La cérémonie a réuni le ministère des Mines et le Fonds Social de la République Démocratique du Congo, scellant ainsi une collaboration destinée à mieux encadrer l’exploitation artisanale de l’or.
Au centre de cette démarche, le ministre des Mines, Louis Watum Kabamba, a présenté cet engagement comme un virage structurant plutôt qu’un simple acte administratif.
Le dispositif ambitionne d’organiser les circuits d’approvisionnement, de renforcer la traçabilité des flux aurifères et d’ouvrir l’accès à des instruments de financement innovants, sans alourdir la dette publique ni compromettre la souveraineté nationale. Les autorités entendent également favoriser l’intégration progressive des exploitants artisanaux dans un cadre formel et réglementé.

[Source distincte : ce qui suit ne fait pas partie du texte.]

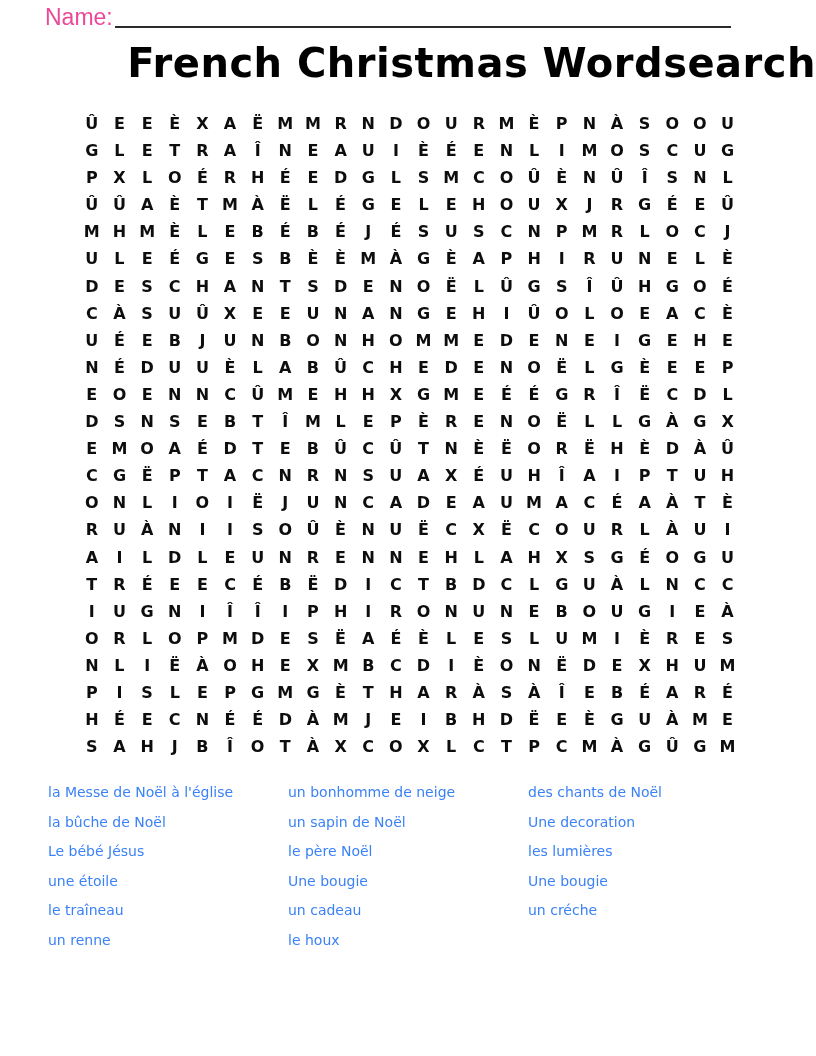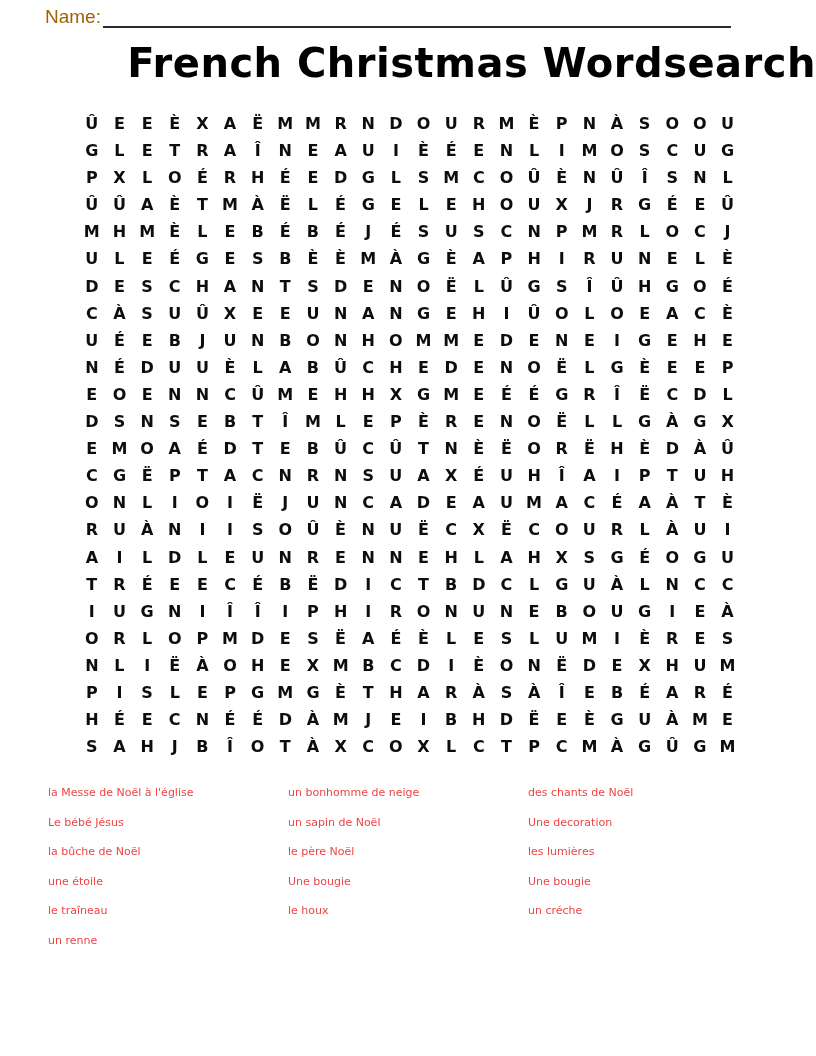--- a/index.html
+++ b/index.html
@@ -27,9 +27,9 @@
   }
   .name-label {
     font-family: "Liberation Sans", sans-serif;
-    font-size: 19px;
+    font-size: 23px;
     line-height: 22px;
-    color: #a16207;
+    color: #ec4899;
     margin-right: 2px;
     white-space: nowrap;
   }

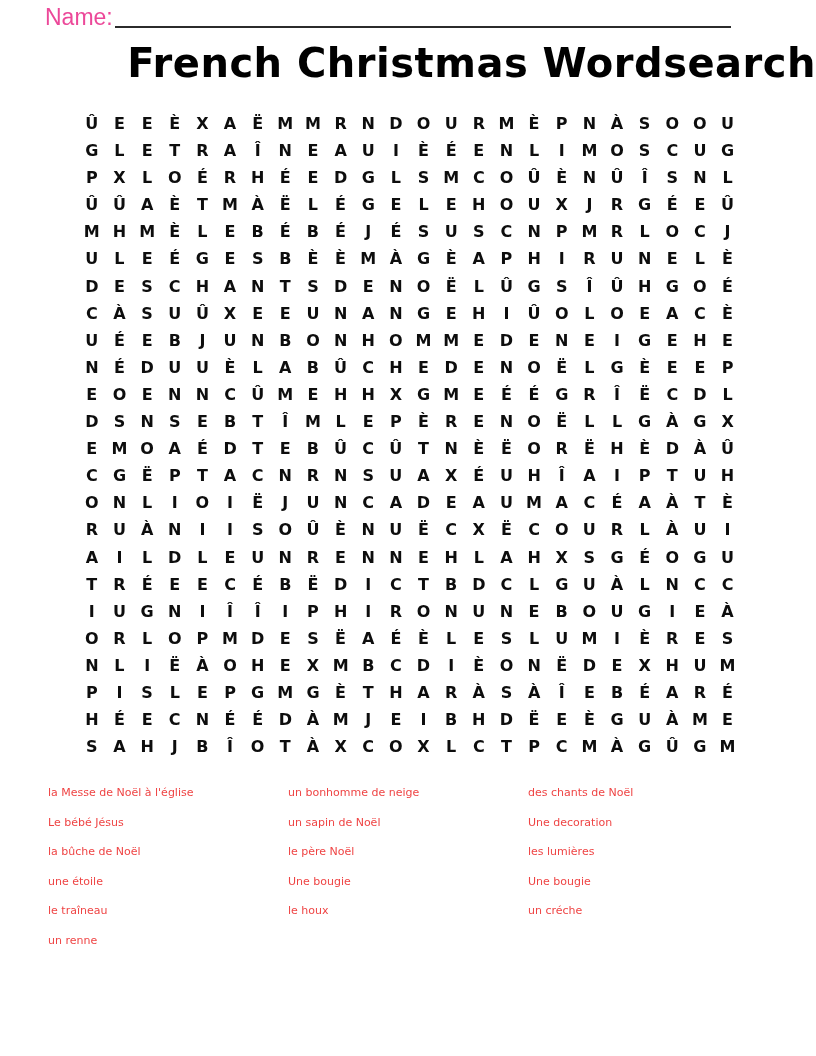--- a/index.html
+++ b/index.html
@@ -84,10 +84,10 @@
   .word-col { width: 240px; }
   .word-col:last-child { width: 250px; }
   .word-item {
-    font-size: 11px;
+    font-size: 14px;
     line-height: 29.6px;
     font-weight: 500;
-    color: #ef4444;
+    color: #3b82f6;
     white-space: nowrap;
   }
 </style>

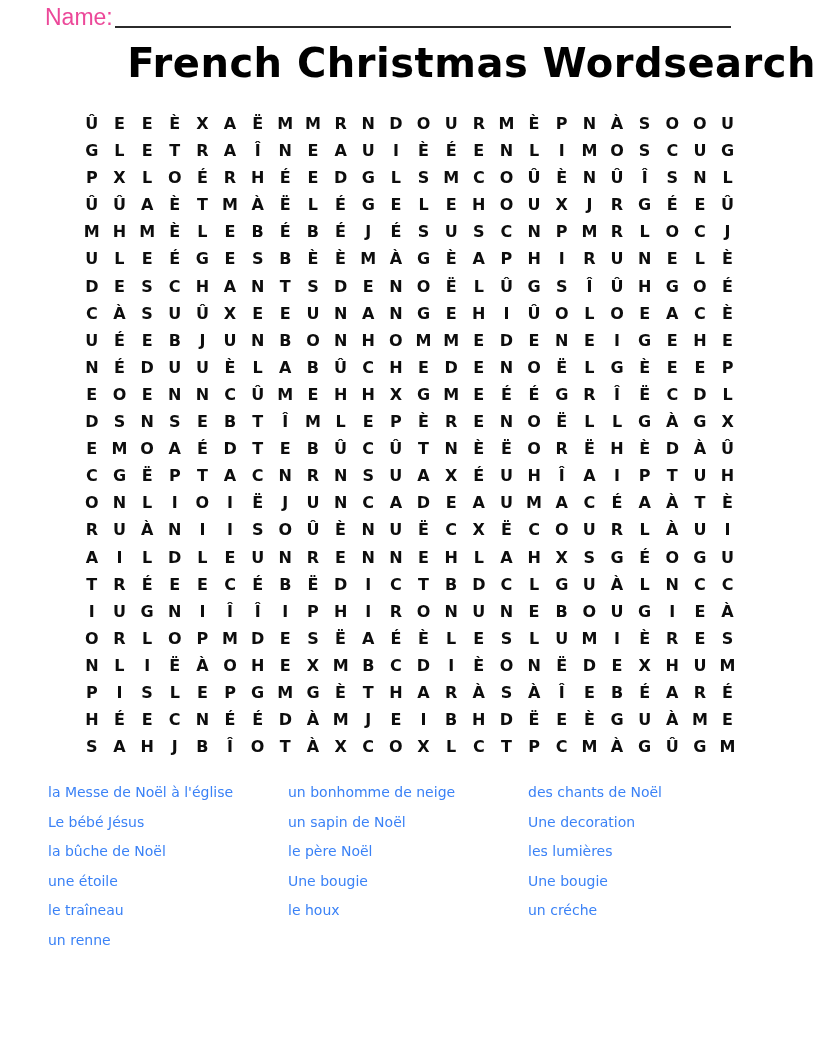--- a/index.html
+++ b/index.html
@@ -733,8 +733,8 @@
   <div class="word-list">
       <div class="word-col">
         <div class="word-item">la Messe de Noël à l'église</div>
+        <div class="word-item">la bûche de Noël</div>
         <div class="word-item">Le bébé Jésus</div>
-        <div class="word-item">la bûche de Noël</div>
         <div class="word-item">une étoile</div>
         <div class="word-item">le traîneau</div>
         <div class="word-item">un renne</div>

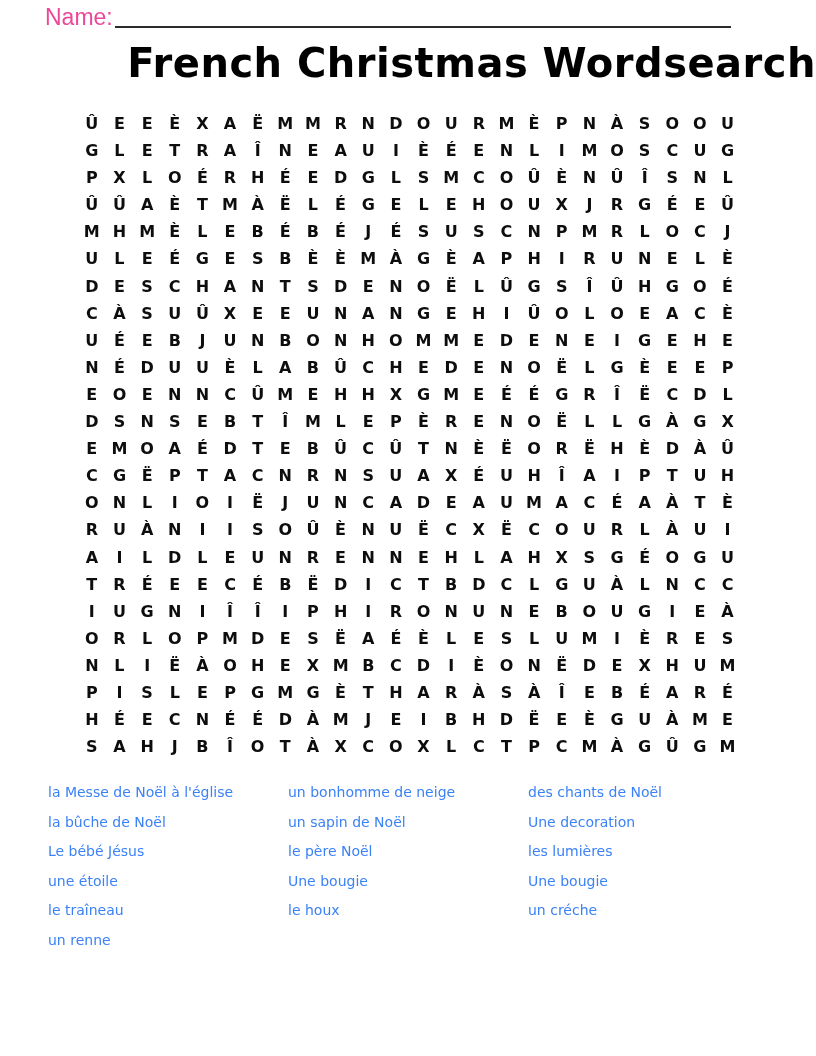--- a/index.html
+++ b/index.html
@@ -744,6 +744,7 @@
         <div class="word-item">un sapin de Noël</div>
         <div class="word-item">le père Noël</div>
         <div class="word-item">Une bougie</div>
+        <div class="word-item">un cadeau</div>
         <div class="word-item">le houx</div>
       </div>
       <div class="word-col">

À travers ce nouveau cadre, Kinshasa affiche sa volonté de consolider la maîtrise institutionnelle des ressources minières tout en maximisant les retombées économiques locales. L’exécutif met en avant une gouvernance plus transparente, juridiquement sécurisée et conforme aux standards internationaux. L’objectif affiché est clair : transformer l’or artisanal en levier durable de développement, au bénéfice des communautés et des finances publiques, tout en affirmant le contrôle stratégique de l’État sur ses richesses naturelles.